= Work to be completed =
Below are entries. Copy exactly the lines running from the line that holds "- Modeling how" to the line that holds "matplotlib, mpl_toolkits, numpy", with both ends included.
Records for this exercise Block Start
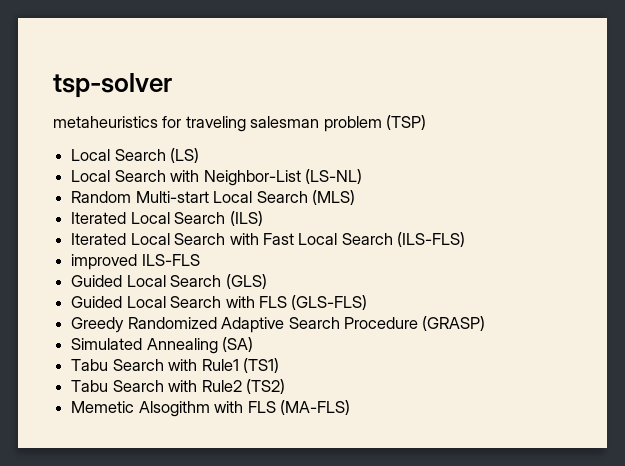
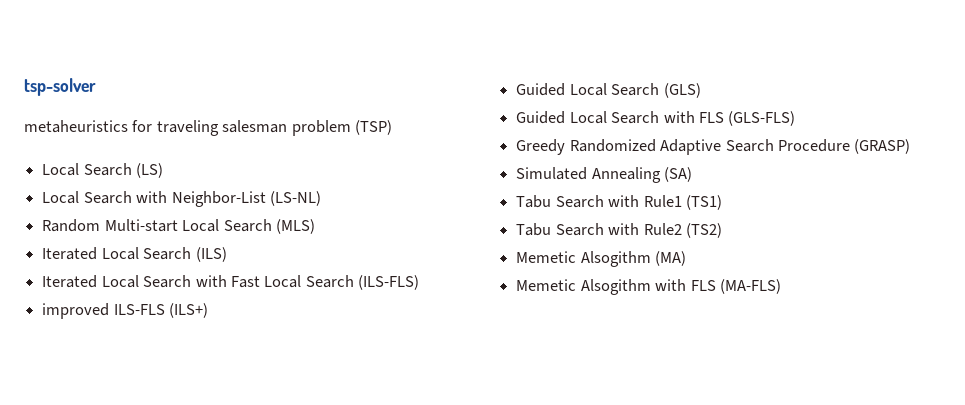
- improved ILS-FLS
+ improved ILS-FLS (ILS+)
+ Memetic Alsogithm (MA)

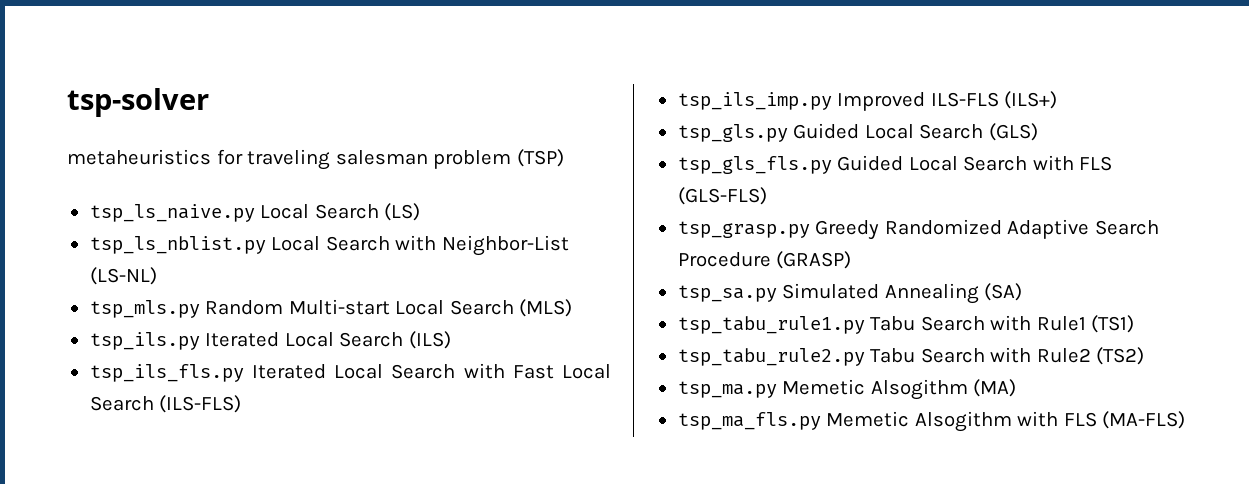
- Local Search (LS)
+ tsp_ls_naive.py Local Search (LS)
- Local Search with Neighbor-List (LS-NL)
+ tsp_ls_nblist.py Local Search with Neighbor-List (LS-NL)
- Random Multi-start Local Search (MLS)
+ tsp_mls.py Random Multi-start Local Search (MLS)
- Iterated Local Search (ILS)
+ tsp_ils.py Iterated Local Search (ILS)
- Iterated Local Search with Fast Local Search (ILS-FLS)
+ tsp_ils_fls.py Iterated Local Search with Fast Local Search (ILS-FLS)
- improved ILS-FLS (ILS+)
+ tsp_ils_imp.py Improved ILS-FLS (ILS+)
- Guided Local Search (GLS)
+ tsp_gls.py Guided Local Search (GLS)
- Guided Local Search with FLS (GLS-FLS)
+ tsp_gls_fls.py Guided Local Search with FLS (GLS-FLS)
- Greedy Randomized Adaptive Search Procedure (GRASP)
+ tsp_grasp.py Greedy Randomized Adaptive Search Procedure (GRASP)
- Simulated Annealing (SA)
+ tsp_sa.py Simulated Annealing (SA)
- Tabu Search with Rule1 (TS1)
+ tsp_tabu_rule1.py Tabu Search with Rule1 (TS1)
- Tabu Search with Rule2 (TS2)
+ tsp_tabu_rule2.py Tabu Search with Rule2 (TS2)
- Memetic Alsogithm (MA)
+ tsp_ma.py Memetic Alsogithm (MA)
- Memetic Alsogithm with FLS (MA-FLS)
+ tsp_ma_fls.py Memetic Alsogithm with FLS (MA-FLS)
Records for this exercise Block End
Records for this exercise Block Start
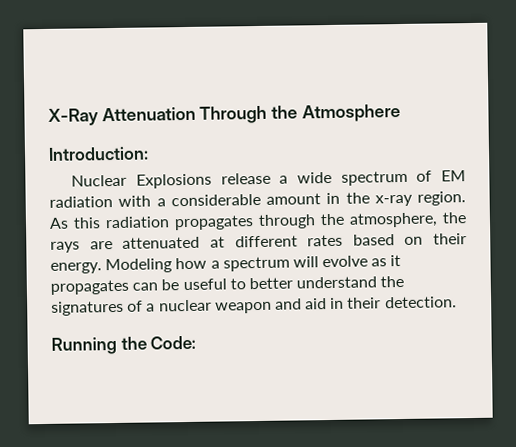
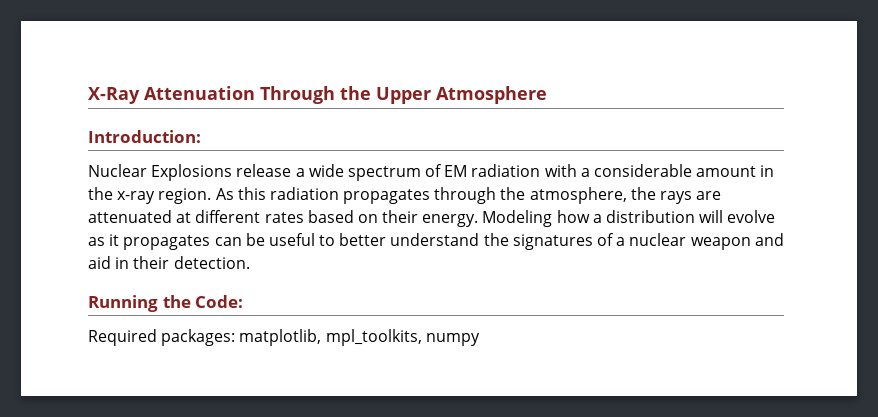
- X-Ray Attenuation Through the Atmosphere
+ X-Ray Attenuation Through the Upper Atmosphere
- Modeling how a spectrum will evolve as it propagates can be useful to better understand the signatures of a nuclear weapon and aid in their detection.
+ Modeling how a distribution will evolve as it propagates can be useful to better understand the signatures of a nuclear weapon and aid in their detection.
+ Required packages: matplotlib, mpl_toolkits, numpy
Records for this exercise Block End
Records for this exercise Block Start
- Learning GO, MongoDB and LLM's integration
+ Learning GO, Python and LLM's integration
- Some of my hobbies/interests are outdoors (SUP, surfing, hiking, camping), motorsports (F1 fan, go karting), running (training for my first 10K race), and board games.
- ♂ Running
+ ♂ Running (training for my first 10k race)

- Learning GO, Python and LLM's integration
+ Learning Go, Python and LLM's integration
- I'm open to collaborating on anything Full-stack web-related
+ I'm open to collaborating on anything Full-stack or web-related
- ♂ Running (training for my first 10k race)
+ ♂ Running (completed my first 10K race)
Records for this exercise Block End
= Solution for this task =
- Modeling how a spectrum will evolve as it propagates can be useful to better understand the signatures of a nuclear weapon and aid in their detection.
+ Modeling how a distribution will evolve as it propagates can be useful to better understand the signatures of a nuclear weapon and aid in their detection.
+ Required packages: matplotlib, mpl_toolkits, numpy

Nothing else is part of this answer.